◆ INFORMATION PROVIDED
=== Section Start ===

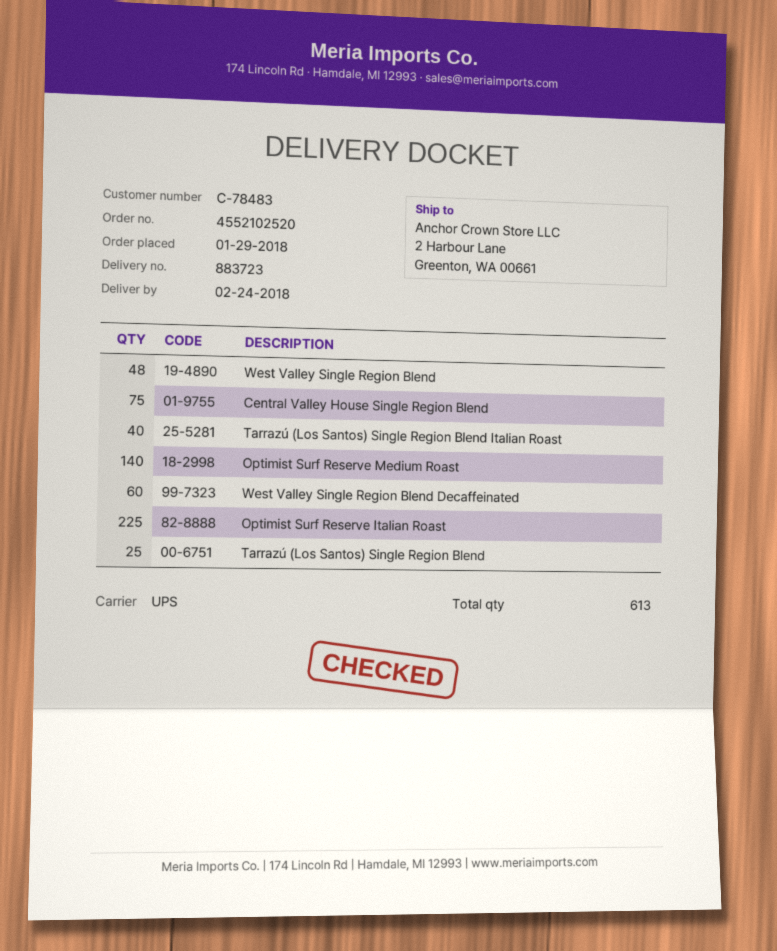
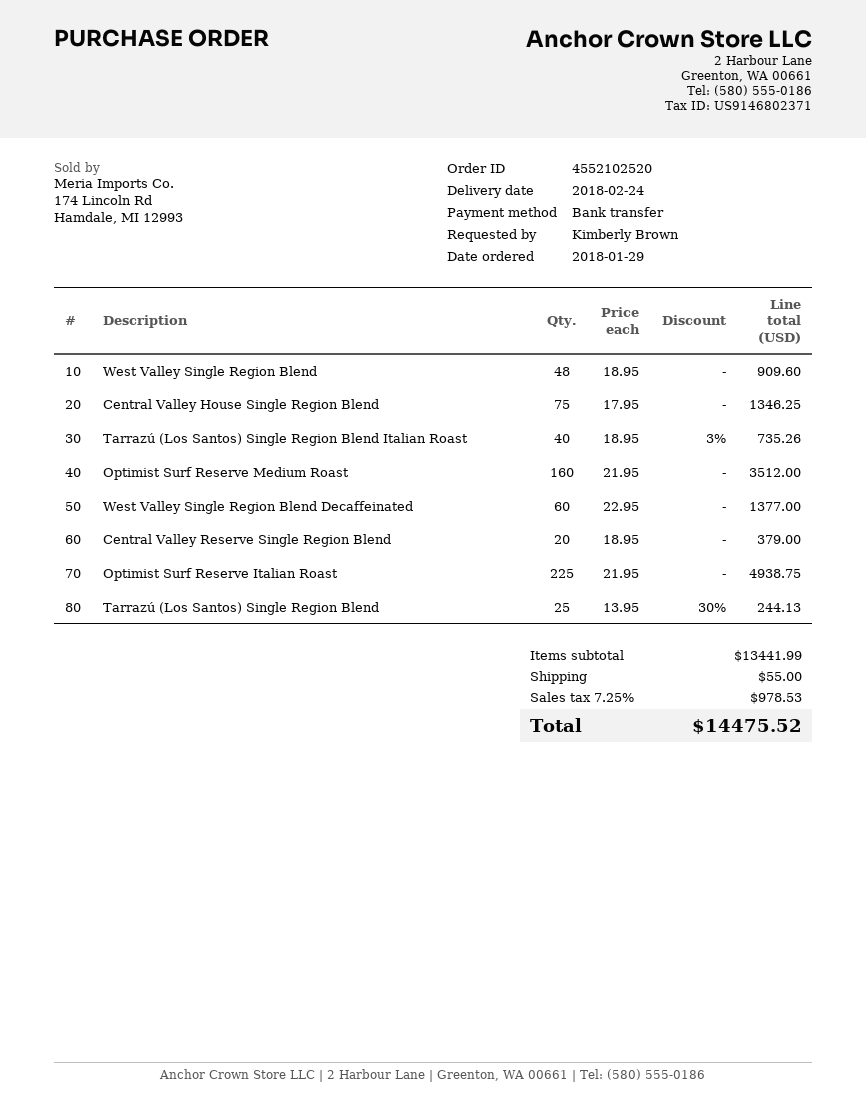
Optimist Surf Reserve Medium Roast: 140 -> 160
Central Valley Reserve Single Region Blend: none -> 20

=== Section End ===
=== Section Start ===

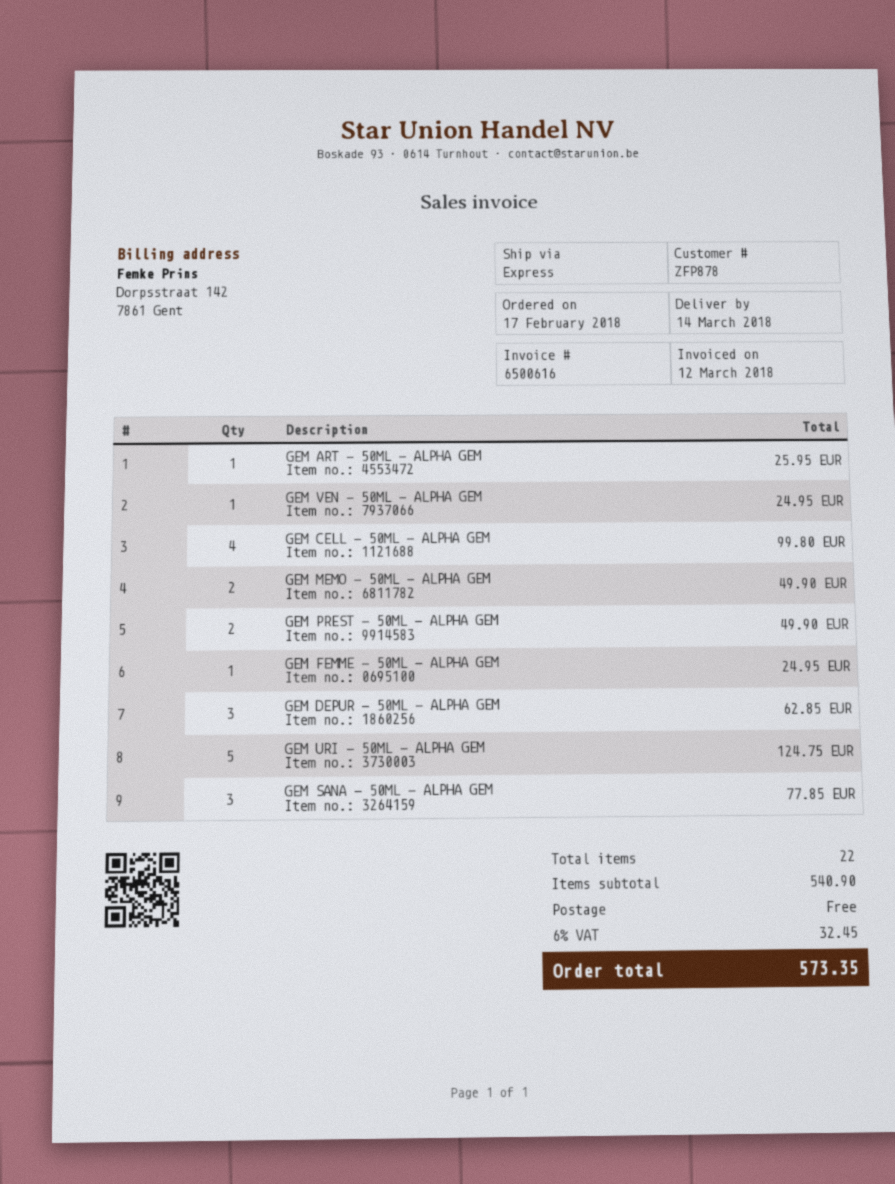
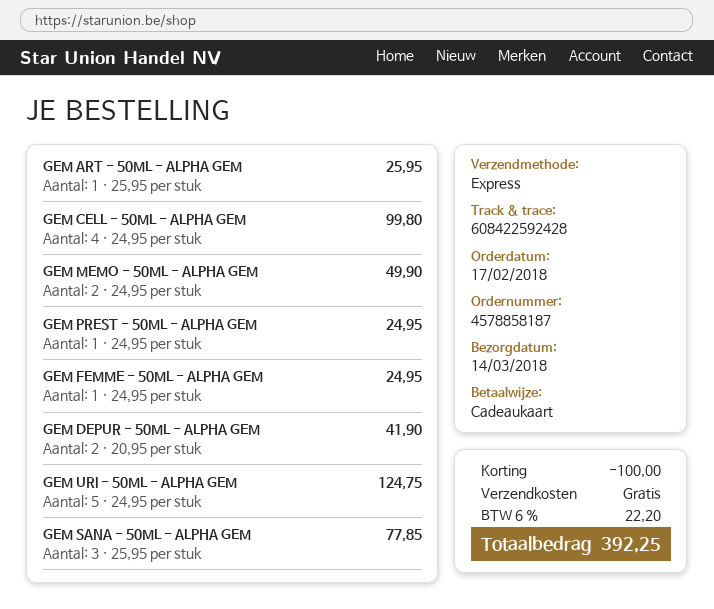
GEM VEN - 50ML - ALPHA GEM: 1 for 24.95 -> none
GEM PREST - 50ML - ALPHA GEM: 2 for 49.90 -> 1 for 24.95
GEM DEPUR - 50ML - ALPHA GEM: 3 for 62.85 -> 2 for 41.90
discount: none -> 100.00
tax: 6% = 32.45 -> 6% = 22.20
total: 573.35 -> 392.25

=== Section End ===

◆ WHAT YOU ARE ASKED TO DO
Reproduce exactly the lines of the records above from the one with "Optimist Surf Reserve" to the one with "Central Valley Reserve", both included, and leave out everything else.

◆ RESULT
Optimist Surf Reserve Medium Roast: 140 -> 160
Central Valley Reserve Single Region Blend: none -> 20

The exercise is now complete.